I was there last week. I bought the Jingo Wobbly Fun Bloc guide which is designed specifically for groups with mixed abilities.

IT highlights the best best places with a variation of grades and different circuits.

I thought Canche aux Merciers was good and Rocher Sabots with stuff from kids problems right up to some cracking reds and blues.

E
OP timmyhobby 02 Aug 2014
In reply to Enty:
i have the purple guide book which has a similar lay out to the jingo wobely but different routes, ill look into those places as i haven't herd of them
Post edited at 10:24
 Offwidth 02 Aug 2014
In reply to timmyhobby:

Either guide is fine. Watch things with your beginner mates some yellow fun 3 slabs can have UK 5c tech moves and there is the odd highball VS 4b... anything you suggest, climb first. Diplodocus is my favourite for a good grade mix of neighbouring lowball problems although the centrepiece boulder is high.
In reply to timmyhobby:

Where ever you go in font there is literally loads to go at at all grades, it will blow your mind!
In reply to timmyhobby:

+1 for La Canche aux Merciers and Le Diplodocus. I think you'll find the grade ranges there spot on.

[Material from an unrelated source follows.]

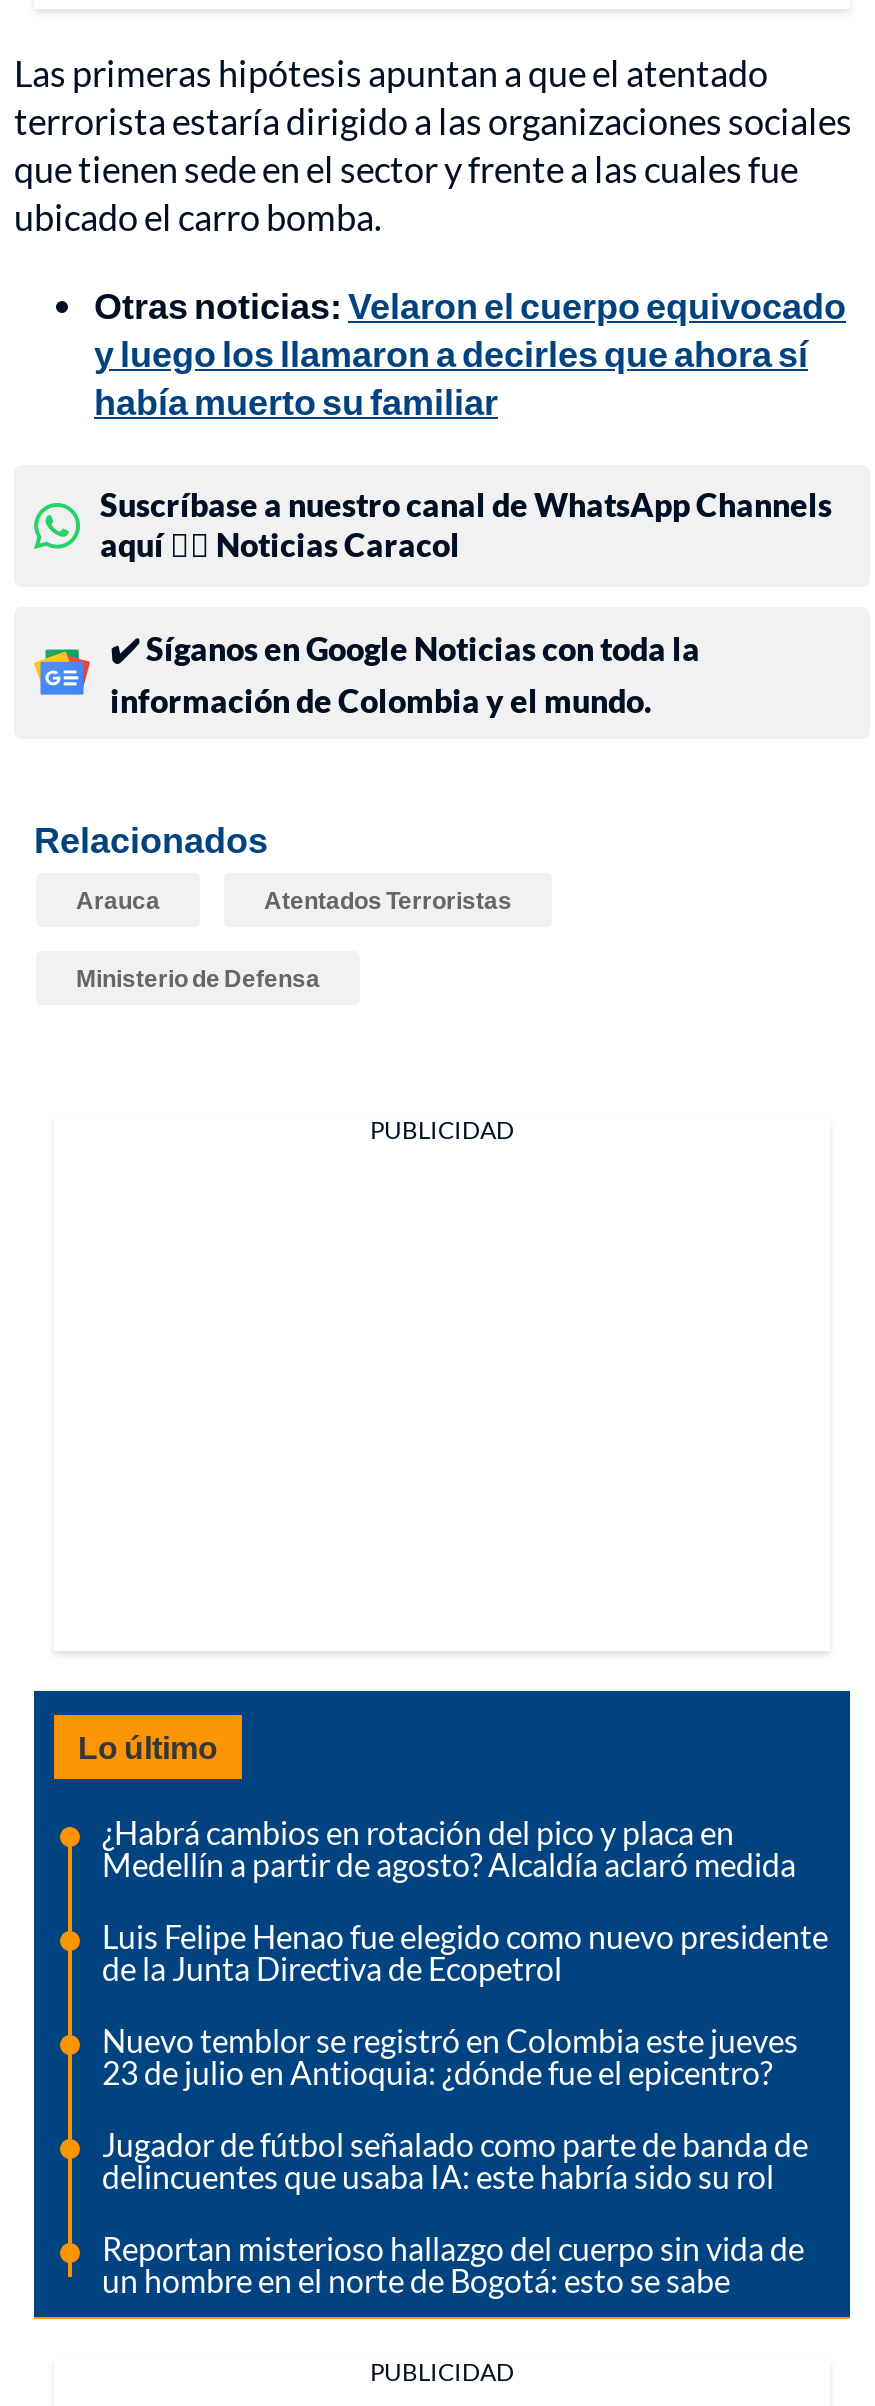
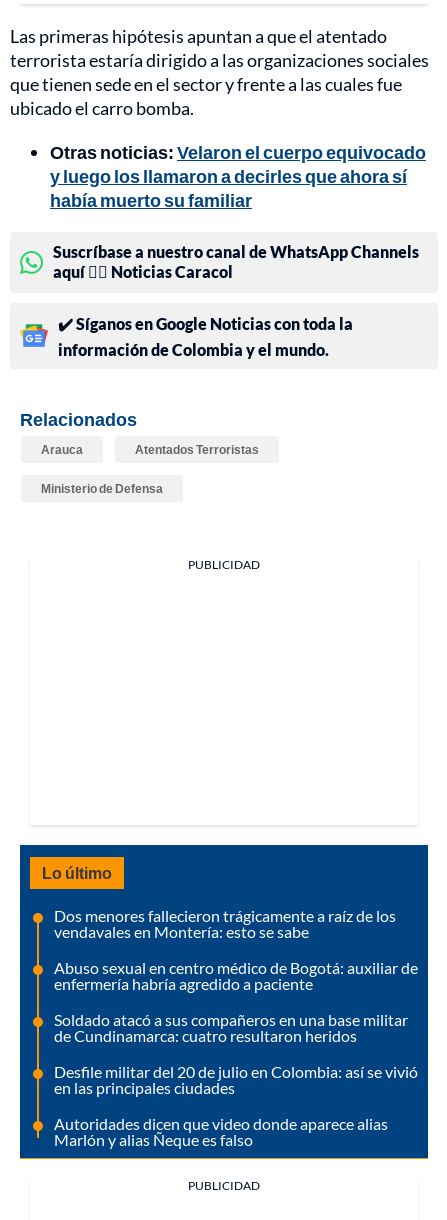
[102,1812,796,1882] ¿Habrá cambios en rotación del pico y placa en | Medellín a partir de agosto? Alcaldía aclaró medida -> [54,906,396,941] Dos menores fallecieron trágicamente a raíz de los | vendavales en Montería: esto se sabe
[102,1916,828,1986] Luis Felipe Henao fue elegido como nuevo presidente | de la Junta Directiva de Ecopetrol -> [54,958,418,993] Abuso sexual en centro médico de Bogotá: auxiliar de | enfermería habría agredido a paciente
[102,2020,798,2090] Nuevo temblor se registró en Colombia este jueves | 23 de julio en Antioquia: ¿dónde fue el epicentro? -> [54,1010,408,1045] Soldado atacó a sus compañeros en una base militar | de Cundinamarca: cuatro resultaron heridos
[102,2124,808,2194] Jugador de fútbol señalado como parte de banda de | delincuentes que usaba IA: este habría sido su rol -> [54,1062,418,1097] Desfile militar del 20 de julio en Colombia: así se vivió | en las principales ciudades
[102,2228,804,2298] Reportan misterioso hallazgo del cuerpo sin vida de | un hombre en el norte de Bogotá: esto se sabe -> [54,1114,388,1149] Autoridades dicen que video donde aparece alias | Marlón y alias Ñeque es falso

Rocher Canon is also very good.
 Trangia 03 Aug 2014
In reply to timmyhobby:

Dame Juanne has a nice yellow circuit, but as others have said beware of some of the moves. Just because they are yellow doesn't mean they are a soft touch. There are moves in these circuits which certainly concentrate the mind and require commitment over not overfriendly landings.

You will be going at the hottest time of the year and may find it too hot to climb during the day. Early morning is probably best.

You mention the dog Rock (Cul de Cien). Be aware that climbing on it is now banned because the base is fractured.
OP timmyhobby 03 Aug 2014
In reply to timmyhobby:

great, thanks for all your help
 Offwidth 03 Aug 2014
In reply to Trangia:

Damme Juoanne is too highball for me to recommend it. The mauve circuit is even worse ....the only circuit Moff and I ever backed off half way (old skool alpine style) down to mental strain. The mauve off the block onto the hanging wall must be E1 5a and it eats my confidence to be onsight with no runners on stuff like that.